━━ Information ━━

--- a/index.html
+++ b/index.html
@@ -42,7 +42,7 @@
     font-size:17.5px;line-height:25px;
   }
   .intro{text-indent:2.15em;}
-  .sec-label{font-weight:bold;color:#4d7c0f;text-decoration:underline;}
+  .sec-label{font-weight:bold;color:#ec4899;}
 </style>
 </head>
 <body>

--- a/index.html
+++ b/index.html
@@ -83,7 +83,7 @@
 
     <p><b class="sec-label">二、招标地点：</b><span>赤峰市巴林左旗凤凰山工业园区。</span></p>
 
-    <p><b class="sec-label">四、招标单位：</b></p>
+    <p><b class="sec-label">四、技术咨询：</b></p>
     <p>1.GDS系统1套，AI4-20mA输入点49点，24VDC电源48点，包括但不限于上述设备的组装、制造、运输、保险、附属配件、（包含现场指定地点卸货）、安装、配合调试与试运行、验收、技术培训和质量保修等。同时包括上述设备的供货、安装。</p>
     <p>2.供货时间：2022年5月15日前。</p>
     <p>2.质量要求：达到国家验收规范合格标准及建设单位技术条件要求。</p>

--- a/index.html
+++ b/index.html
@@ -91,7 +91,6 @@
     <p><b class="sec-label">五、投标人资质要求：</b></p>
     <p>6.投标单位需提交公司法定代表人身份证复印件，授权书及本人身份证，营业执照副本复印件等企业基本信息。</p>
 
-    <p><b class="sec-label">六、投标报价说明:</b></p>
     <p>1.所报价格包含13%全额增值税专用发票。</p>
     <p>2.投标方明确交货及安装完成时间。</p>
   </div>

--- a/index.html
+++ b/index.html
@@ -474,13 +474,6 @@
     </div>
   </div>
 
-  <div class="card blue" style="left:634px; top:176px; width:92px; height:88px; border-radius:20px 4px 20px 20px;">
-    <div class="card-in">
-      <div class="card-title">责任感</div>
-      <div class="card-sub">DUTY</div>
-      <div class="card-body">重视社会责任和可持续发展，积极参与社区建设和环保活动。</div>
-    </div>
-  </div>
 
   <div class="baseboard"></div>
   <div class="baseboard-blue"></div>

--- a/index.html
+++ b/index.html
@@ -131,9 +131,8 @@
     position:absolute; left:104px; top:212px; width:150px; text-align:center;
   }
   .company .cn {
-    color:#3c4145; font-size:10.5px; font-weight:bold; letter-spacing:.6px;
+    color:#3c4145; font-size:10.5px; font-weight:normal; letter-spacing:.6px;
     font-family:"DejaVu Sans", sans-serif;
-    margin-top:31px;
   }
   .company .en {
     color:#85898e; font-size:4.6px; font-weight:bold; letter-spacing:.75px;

━━━
━━ Information ━━

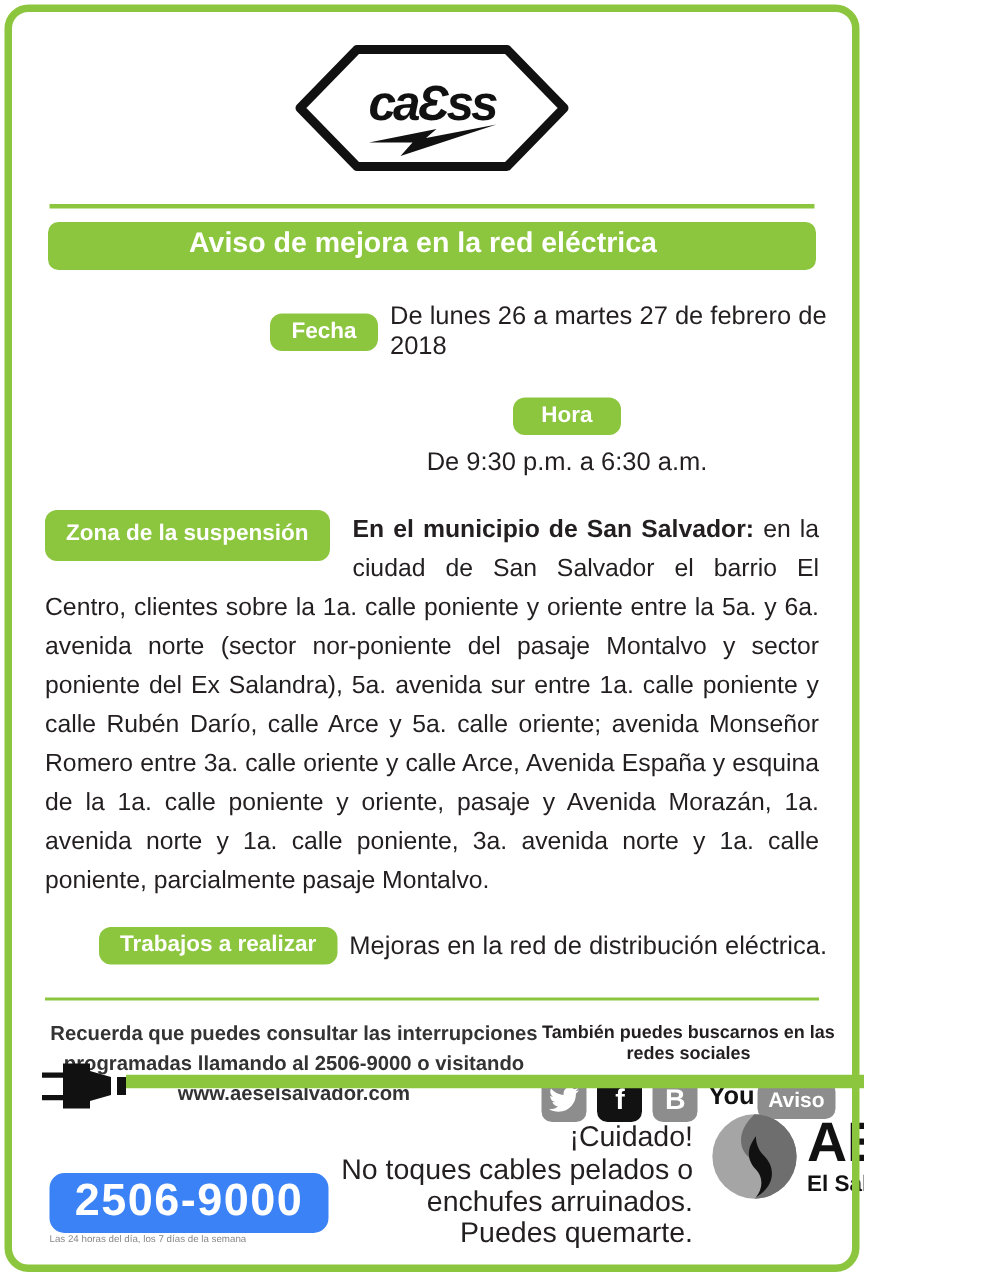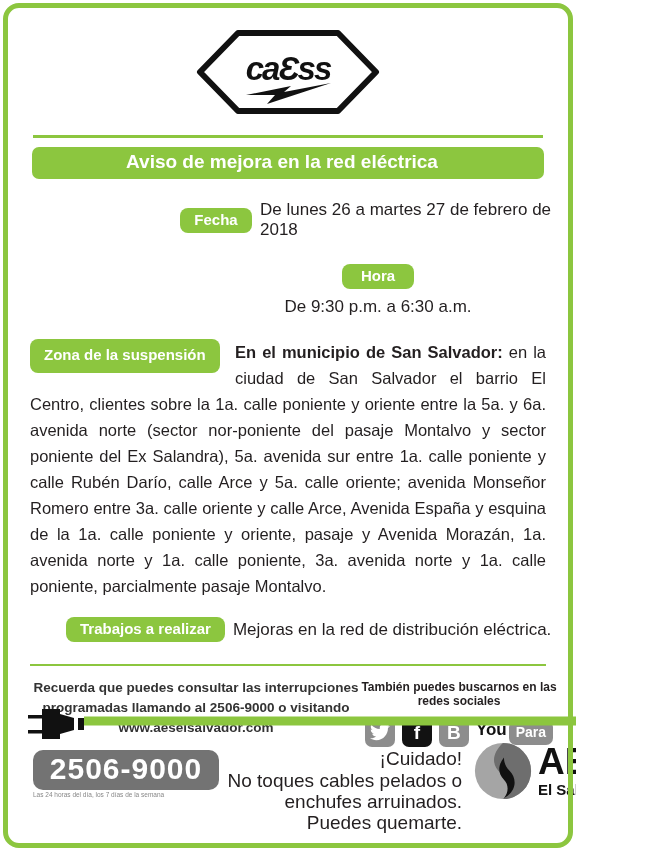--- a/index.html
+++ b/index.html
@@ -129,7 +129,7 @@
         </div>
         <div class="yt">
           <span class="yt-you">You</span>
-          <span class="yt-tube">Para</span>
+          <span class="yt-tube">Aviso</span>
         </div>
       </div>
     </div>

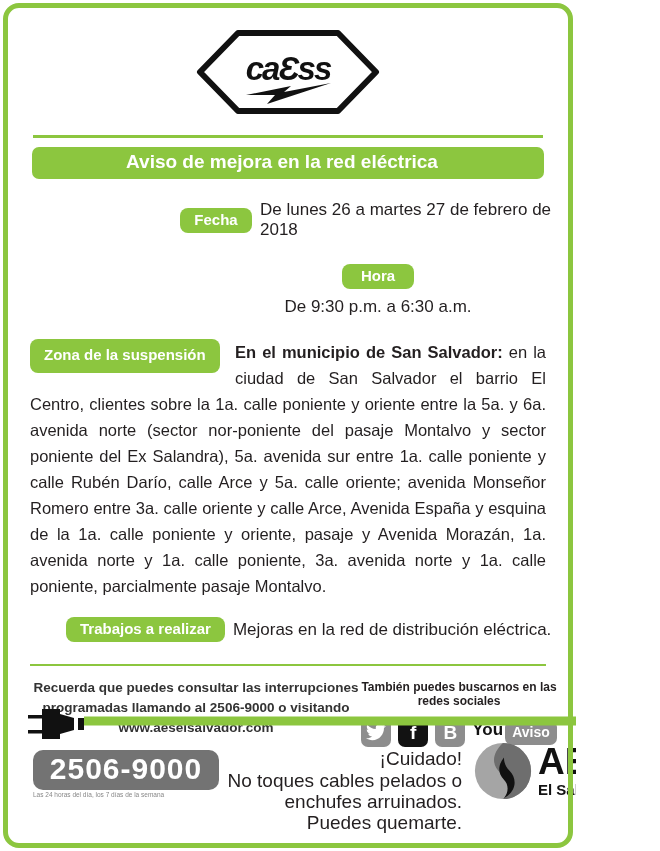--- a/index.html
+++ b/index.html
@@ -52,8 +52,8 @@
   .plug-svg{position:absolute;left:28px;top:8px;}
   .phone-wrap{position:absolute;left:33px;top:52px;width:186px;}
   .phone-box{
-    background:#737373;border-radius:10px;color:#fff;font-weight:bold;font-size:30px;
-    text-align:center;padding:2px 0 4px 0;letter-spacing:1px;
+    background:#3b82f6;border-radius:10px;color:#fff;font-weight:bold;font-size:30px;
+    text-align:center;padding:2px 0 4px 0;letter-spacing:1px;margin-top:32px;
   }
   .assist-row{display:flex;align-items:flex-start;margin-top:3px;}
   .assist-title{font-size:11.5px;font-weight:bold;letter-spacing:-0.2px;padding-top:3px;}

━━━

Print exactly the lines of the listing above starting at the line containing "<p>1.所报价格包含13%全额增值税专用发票。</p>" and ending at the line containing "top:176px; width:92px; height:88px;", both included.

     <p>1.所报价格包含13%全额增值税专用发票。</p>
     <p>2.投标方明确交货及安装完成时间。</p>
   </div>

--- a/index.html
+++ b/index.html
@@ -474,13 +474,6 @@
     </div>
   </div>
 
-  <div class="card blue" style="left:634px; top:176px; width:92px; height:88px; border-radius:20px 4px 20px 20px;">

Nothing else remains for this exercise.